A principal reason: too little money for too much work. Median income for primary-care doctors was $162,000 in 2004, the lowest of any physician type, according to a study by the Medical Group Management Association in Englewood, Colo.Their numbers dropped 6% relative to the general population from 2001 to 2005, according to the Center for Studying Health System Change in Washington. The proportion of third-year internal medicine residents choosing to practice primary care fell to 20% in 2005, from 54% in 1998.
Labels: Doctor Shortage.



4 Comments:
It's true - PCPs are paid less, and it's just not as glamourous as some of the specialties. But more wellness care is key to a healthier nation and a less expensive health care model.I don't know what the answer is - but it would be worth looking around and asking whether there are any countries where there isn't a shortage of family physicians, and how do those systems differ in how they educate, train, and pay their doctors?
I'm willing to say that the whole "wellness care" initiative is part of the problem. I realize this will sound outrageous to some, but it really isn't such a bad thing to go to the doctor when you're sick and if not, not. We're deliberately encouraging overuse of the system with all this preventative stuff, and I think we may even be training doctors to worry more about the "maybe" stuff than about concrete symptoms, to the point that I have had a doctor virtually ignore an actual warning sign that concerned _me_ in the course of a routine examination while, at the same time, earnestly urging me to consent to a mammogram when there were _no_ warning signs in that direction.
Moreover, and in relation to the post above, we are now pressing people who previously did go to the doctor only when ill--the poor--to begin overusing the system as well. We are doing so by insuring them at a level that allows and encourages them to begin all of these "go when you're healthy" checkups for the sake of checkups. Then we wonder why we don't have enough doctors, we have wait times, and so forth.

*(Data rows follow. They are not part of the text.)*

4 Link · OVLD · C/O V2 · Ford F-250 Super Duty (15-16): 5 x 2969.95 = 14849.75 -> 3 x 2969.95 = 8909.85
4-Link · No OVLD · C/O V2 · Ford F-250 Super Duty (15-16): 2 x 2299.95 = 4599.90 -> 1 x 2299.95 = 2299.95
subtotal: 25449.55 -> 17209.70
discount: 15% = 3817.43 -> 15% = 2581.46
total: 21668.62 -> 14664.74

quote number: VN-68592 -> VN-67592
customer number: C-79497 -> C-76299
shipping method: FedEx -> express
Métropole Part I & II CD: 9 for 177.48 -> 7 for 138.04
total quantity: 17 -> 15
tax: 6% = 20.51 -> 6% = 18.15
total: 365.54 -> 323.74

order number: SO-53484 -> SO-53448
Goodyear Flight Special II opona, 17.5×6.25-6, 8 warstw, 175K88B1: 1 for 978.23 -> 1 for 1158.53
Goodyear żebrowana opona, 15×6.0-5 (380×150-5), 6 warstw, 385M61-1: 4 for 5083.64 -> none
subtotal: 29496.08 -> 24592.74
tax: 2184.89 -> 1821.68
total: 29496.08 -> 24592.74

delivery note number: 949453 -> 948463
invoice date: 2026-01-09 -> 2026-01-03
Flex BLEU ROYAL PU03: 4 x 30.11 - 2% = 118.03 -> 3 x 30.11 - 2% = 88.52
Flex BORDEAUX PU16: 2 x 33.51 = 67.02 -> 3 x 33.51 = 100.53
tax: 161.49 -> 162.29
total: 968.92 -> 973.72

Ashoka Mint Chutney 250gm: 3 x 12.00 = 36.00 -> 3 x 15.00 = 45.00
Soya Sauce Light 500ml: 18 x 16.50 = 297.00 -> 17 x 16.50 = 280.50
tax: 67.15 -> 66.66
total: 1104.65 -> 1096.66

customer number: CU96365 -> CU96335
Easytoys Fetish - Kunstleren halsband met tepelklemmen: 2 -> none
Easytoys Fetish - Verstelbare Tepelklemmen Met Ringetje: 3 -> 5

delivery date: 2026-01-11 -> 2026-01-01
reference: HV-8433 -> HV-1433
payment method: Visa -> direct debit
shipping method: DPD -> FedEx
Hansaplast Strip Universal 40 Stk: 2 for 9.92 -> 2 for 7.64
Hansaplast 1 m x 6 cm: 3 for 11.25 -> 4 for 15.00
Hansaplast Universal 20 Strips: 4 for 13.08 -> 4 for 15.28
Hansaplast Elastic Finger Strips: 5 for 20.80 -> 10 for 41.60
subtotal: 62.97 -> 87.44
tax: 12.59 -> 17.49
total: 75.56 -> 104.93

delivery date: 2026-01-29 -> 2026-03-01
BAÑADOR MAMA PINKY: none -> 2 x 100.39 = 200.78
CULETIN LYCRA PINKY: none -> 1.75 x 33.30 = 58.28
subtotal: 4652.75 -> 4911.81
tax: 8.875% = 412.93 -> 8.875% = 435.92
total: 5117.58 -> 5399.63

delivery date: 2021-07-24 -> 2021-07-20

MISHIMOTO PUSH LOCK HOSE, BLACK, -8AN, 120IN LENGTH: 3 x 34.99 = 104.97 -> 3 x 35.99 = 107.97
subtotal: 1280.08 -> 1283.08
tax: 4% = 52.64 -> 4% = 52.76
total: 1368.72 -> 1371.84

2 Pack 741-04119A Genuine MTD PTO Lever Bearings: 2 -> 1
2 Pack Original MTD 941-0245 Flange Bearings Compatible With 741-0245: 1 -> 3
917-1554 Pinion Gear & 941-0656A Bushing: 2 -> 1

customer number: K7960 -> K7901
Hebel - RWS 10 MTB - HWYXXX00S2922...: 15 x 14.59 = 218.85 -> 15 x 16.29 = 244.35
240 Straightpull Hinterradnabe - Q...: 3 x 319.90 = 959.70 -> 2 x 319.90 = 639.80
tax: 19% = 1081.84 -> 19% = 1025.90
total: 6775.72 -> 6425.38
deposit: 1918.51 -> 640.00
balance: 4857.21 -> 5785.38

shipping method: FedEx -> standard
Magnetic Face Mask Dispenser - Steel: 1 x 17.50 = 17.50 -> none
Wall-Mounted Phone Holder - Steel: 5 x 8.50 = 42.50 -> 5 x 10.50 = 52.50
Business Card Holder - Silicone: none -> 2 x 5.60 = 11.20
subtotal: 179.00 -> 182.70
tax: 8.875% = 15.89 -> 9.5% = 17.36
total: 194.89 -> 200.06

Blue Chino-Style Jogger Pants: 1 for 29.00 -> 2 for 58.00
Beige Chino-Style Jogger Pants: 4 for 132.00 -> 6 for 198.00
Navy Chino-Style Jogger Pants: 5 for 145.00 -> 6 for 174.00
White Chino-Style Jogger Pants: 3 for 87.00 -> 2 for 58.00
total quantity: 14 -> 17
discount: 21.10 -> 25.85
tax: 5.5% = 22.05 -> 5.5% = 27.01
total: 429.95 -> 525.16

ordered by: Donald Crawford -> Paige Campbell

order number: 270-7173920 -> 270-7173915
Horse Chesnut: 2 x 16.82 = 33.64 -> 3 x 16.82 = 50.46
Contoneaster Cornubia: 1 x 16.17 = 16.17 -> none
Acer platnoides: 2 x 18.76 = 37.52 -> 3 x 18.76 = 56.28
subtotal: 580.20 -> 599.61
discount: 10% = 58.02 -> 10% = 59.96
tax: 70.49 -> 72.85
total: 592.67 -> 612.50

And I agree that capitation of costs is a part of the problem as well.
Interesting point, Lydia. Wellness programs are useful, but I don't think they need to be run by doctors. Other medical professionals should be, and I believe are, trained in these areas.
I agree that we can and should free doctors to primarily treat the truly sick. Routine physicals could perhaps become the domain of physicians' assistants or certified nurse practitioners--under the supervision of a physician, of course. Routine follow up care, too.
Over utilization needs to be addressed in other ways as well, such as co-payments and higher deductibles.
All in all, much work to do.
Another thought on the economic models: Could it be that the models that predict that a wellness approach is less expensive were operating on the economically naive assumption that doctors would not be in greatly increased demand, thus driving up costs? Perhaps it's true that if you hold constant medical costs (e.g., the cost of a visit) and treat little problems while they are little, do a lot of screening, etc., you'll save money in the long run. I'd have to know what the data were on the cost of the screenings, etc. But this will definitely not be true if the very act of encouraging wellness checkups and all the rest drives up the demand and hence the cost. Perhaps the economic models were faulty in the first place. Then, when doctors (and even other medical staff) came to be more in demand as a result of the greater utilization caused by the "wellness" approach of the HMO's, the HMO's and government payers tried to hold the costs down artificially as you describe in order to make things work out economically as they had originally predicted.